▶ Problem requirements: Would you reproduce, word for word, only the lines from the one with "[94,437,193,454] install ->" to the end of the listing below?

▶ Dataset content:

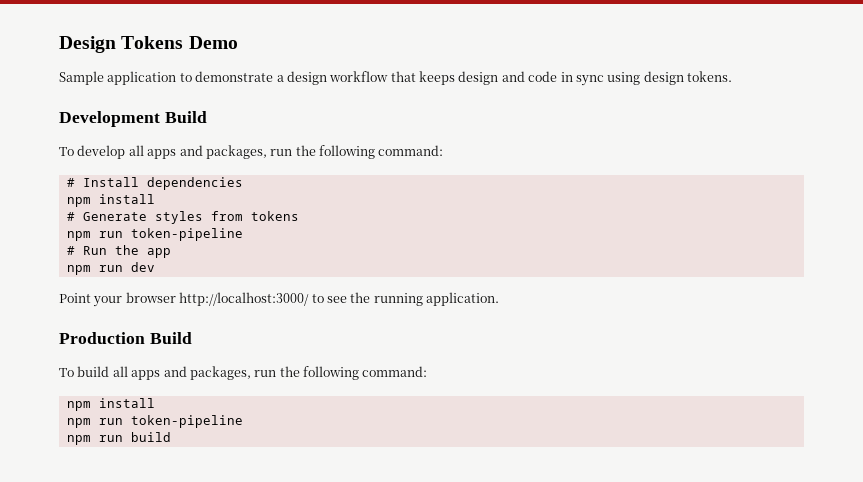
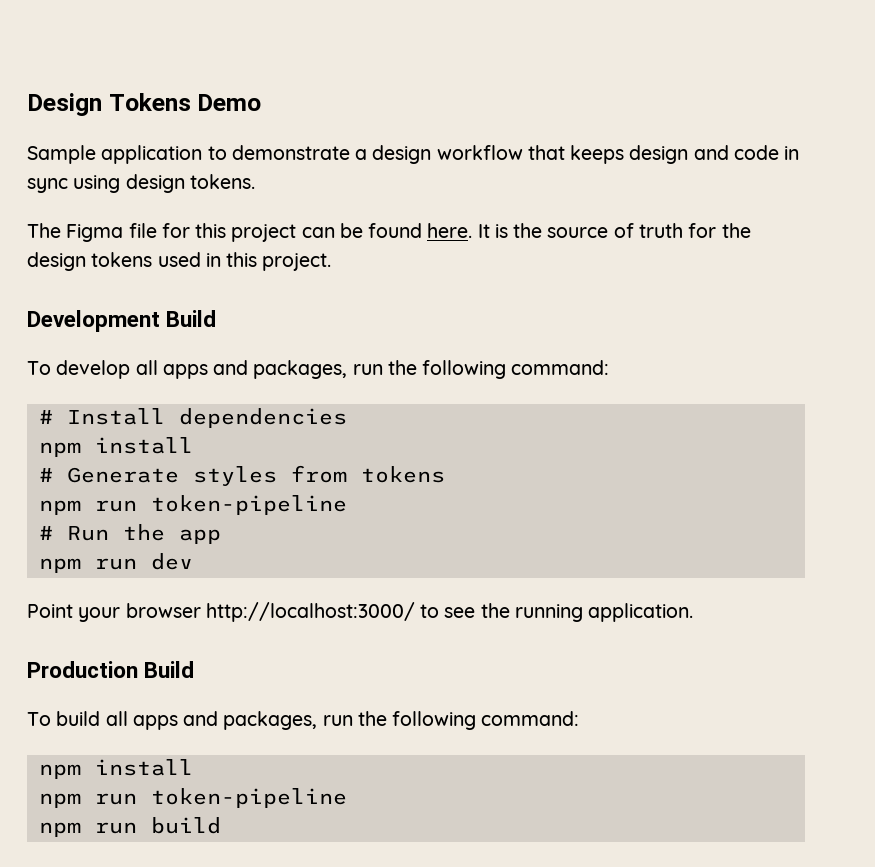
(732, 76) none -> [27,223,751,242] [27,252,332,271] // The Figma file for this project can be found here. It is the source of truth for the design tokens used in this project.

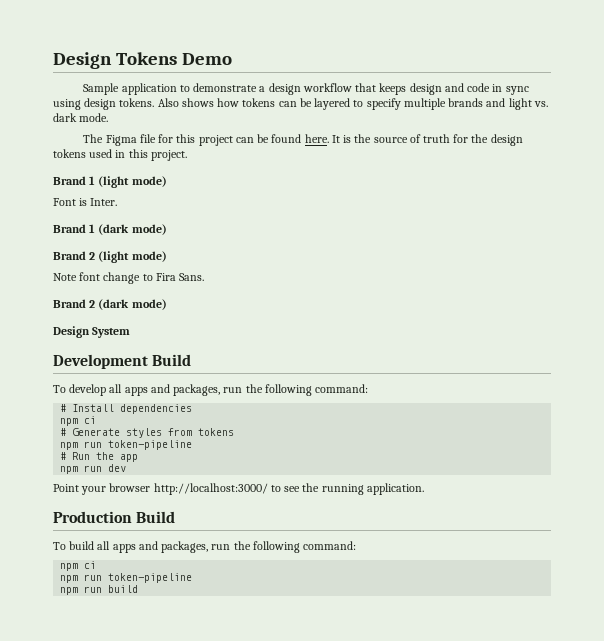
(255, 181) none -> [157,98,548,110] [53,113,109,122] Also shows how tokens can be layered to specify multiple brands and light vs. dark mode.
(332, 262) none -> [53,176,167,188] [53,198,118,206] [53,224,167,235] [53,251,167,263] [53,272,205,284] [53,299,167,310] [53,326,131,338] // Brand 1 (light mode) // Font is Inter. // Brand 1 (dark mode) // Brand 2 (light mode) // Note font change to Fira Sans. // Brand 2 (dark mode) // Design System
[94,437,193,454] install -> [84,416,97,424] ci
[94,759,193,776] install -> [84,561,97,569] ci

▶ Task response:
[94,437,193,454] install -> [84,416,97,424] ci
[94,759,193,776] install -> [84,561,97,569] ci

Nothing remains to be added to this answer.